Part of the book series: Methods in Molecular Biology ((MIMB,volume 667))

Abstract

The discovery of microRNAs (miRNAs) revealed a hidden layer of gene regulation that is able to integrate multiple genes into biologically meaningful networks. A number of computational prediction programs have been developed to identify putative miRNA targets. Collectively, the miRNAs that have been discovered so far have the potential to target over 60% of genes in our genome. A minimum of six consecutive nucleotides in the 5′-seed (nucleotides 2–8) in the miRNA must bind through complimentary base pairing to the 3′-untranslated (3′-UTRs) of target genes.

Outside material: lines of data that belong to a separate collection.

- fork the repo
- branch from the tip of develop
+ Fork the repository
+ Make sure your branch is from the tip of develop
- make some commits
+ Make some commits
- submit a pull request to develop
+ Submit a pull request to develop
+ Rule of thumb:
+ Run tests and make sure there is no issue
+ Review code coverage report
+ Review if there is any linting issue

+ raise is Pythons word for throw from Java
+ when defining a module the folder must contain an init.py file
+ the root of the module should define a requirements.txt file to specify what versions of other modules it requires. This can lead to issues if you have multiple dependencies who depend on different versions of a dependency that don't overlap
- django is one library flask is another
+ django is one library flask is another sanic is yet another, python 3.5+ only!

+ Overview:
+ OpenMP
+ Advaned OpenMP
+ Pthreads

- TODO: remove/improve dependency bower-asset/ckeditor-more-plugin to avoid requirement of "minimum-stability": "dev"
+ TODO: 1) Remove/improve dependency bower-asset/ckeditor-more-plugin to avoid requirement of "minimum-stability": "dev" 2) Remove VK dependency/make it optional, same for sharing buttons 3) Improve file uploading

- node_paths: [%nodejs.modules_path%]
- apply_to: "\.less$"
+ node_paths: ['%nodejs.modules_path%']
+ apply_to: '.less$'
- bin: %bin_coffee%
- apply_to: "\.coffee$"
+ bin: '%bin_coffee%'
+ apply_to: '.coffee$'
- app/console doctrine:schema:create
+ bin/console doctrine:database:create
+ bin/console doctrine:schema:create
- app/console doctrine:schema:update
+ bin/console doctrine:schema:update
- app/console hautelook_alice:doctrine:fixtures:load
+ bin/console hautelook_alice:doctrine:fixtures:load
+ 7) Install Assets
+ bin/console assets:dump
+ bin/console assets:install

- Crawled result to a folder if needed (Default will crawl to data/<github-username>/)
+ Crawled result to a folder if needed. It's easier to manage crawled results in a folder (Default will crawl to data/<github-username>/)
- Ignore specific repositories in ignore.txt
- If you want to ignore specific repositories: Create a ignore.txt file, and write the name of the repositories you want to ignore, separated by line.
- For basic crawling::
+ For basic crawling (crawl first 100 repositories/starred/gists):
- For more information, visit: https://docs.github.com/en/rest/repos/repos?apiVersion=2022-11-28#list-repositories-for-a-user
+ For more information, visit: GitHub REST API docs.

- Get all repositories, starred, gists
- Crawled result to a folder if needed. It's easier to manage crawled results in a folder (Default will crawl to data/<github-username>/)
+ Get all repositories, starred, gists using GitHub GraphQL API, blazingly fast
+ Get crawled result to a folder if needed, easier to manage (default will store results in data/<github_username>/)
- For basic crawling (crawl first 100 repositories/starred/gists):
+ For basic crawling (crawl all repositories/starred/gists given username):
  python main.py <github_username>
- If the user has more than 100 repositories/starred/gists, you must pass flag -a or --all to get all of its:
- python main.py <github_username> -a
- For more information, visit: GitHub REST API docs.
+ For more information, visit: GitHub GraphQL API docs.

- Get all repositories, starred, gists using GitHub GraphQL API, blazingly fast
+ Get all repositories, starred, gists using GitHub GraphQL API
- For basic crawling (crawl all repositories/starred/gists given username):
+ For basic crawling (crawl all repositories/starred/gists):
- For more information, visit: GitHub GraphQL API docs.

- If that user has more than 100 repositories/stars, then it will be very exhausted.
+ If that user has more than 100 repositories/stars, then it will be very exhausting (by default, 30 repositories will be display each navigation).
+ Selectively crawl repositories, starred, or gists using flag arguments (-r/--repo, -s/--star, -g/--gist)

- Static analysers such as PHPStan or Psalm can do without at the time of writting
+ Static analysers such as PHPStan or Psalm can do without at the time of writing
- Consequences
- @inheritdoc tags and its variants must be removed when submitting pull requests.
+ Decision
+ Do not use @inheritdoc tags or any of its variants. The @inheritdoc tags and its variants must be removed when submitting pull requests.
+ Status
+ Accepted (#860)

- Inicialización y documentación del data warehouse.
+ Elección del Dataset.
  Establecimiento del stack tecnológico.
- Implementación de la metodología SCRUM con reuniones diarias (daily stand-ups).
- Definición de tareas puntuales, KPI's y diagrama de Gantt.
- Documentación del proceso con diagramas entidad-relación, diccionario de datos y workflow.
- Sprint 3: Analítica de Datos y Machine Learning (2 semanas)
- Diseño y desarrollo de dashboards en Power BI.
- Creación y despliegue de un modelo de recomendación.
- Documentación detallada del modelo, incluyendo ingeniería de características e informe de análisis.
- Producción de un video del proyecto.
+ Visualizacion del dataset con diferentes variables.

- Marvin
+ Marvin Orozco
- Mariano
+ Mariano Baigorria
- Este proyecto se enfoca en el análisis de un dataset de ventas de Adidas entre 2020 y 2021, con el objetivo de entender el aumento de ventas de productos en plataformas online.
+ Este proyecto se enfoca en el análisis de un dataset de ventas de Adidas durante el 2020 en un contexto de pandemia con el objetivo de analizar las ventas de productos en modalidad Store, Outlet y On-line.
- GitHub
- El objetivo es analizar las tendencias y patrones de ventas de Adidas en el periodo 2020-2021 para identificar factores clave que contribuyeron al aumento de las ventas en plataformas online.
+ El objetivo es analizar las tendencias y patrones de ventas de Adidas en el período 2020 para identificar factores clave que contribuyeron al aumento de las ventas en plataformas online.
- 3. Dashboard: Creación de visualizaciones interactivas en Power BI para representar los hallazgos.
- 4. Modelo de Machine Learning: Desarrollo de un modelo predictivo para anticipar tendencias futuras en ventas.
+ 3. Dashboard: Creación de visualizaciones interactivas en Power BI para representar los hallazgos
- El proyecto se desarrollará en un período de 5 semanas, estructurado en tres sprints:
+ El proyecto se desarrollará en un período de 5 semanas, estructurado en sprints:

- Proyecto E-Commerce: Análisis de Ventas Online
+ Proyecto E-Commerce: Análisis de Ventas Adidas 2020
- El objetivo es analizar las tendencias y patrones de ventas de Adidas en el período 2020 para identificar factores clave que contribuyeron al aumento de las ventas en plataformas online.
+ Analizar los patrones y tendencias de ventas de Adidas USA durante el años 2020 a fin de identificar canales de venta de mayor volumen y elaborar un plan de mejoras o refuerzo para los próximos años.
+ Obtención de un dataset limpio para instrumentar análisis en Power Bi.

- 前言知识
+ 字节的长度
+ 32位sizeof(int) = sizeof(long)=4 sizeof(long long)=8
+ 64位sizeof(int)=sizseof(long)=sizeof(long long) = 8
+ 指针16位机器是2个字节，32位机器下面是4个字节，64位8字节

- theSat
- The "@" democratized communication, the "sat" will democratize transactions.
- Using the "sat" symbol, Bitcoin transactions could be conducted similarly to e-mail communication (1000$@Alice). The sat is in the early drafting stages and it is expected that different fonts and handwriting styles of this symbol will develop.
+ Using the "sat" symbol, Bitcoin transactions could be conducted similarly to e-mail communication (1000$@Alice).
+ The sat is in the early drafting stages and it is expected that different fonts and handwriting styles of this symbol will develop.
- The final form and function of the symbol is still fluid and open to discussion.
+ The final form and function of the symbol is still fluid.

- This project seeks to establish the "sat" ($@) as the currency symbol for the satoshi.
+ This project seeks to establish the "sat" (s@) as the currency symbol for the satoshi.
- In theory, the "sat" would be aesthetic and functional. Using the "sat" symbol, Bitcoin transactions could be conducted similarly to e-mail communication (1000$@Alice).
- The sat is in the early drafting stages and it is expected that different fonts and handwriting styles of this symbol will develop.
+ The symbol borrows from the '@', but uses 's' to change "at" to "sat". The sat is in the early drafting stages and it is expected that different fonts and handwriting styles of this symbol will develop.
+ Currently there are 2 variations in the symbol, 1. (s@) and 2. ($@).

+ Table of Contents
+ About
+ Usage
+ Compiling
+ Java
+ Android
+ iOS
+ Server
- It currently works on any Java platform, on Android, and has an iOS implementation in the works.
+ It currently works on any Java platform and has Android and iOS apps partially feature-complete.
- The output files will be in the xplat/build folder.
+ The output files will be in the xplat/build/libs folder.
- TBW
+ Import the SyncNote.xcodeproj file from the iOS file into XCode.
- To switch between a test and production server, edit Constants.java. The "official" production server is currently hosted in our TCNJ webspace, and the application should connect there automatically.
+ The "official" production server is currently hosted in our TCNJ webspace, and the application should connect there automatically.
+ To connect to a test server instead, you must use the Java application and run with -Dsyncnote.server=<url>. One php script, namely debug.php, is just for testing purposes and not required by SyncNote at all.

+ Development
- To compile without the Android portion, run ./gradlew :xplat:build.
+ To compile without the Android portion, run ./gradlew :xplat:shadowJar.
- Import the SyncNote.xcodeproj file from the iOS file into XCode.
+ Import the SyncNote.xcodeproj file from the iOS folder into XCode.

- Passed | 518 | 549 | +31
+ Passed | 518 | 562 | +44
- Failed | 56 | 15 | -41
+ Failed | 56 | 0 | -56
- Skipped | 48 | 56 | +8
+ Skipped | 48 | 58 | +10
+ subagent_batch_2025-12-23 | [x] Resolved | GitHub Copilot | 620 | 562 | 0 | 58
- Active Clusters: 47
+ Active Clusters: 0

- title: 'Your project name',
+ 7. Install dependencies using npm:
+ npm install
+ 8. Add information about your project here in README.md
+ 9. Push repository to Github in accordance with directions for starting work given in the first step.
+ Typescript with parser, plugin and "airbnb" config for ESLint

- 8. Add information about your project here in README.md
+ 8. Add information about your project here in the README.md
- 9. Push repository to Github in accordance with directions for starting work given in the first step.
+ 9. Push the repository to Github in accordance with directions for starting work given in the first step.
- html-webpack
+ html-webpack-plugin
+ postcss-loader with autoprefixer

Given the small sequence match required, a given miRNA has the potential to target hundreds of genes and a given mRNA can have 0–50 miRNA binding sites. The low-throughput nature of the query design (gene by gene or miRNA by miRNA) and a fairly high rate of false positives and negatives uncovered by the limited number of functional studies remain as the major limitations. Programs that integrate genome-wide gene and miRNA expression data determined by microarray and/or next-generation sequencing (NGS) technologies with the publicly available target prediction algorithms are extremely valuable on two fronts. First, they allow the investigator to fully capitalize on all the data generated to reveal new genes and pathways underlying the biological process under study. Second, these programs allow the investigator to lift a small network of genes they are currently following into a larger network through the integrative properties of miRNAs. In this chapter, we discuss the latest methodologies for determining genome-wide miRNA and gene expression changes and three programs (Sigterms, CORNA, and MMIA) that allow the investigator to generate short lists of enriched miRNA:target mRNA candidates for large-scale miRNA:target mRNA validation. These efforts are essential for determining false positive and negative rates of existing algorithms and refining our knowledge on the rules of miRNA–mRNA relationships.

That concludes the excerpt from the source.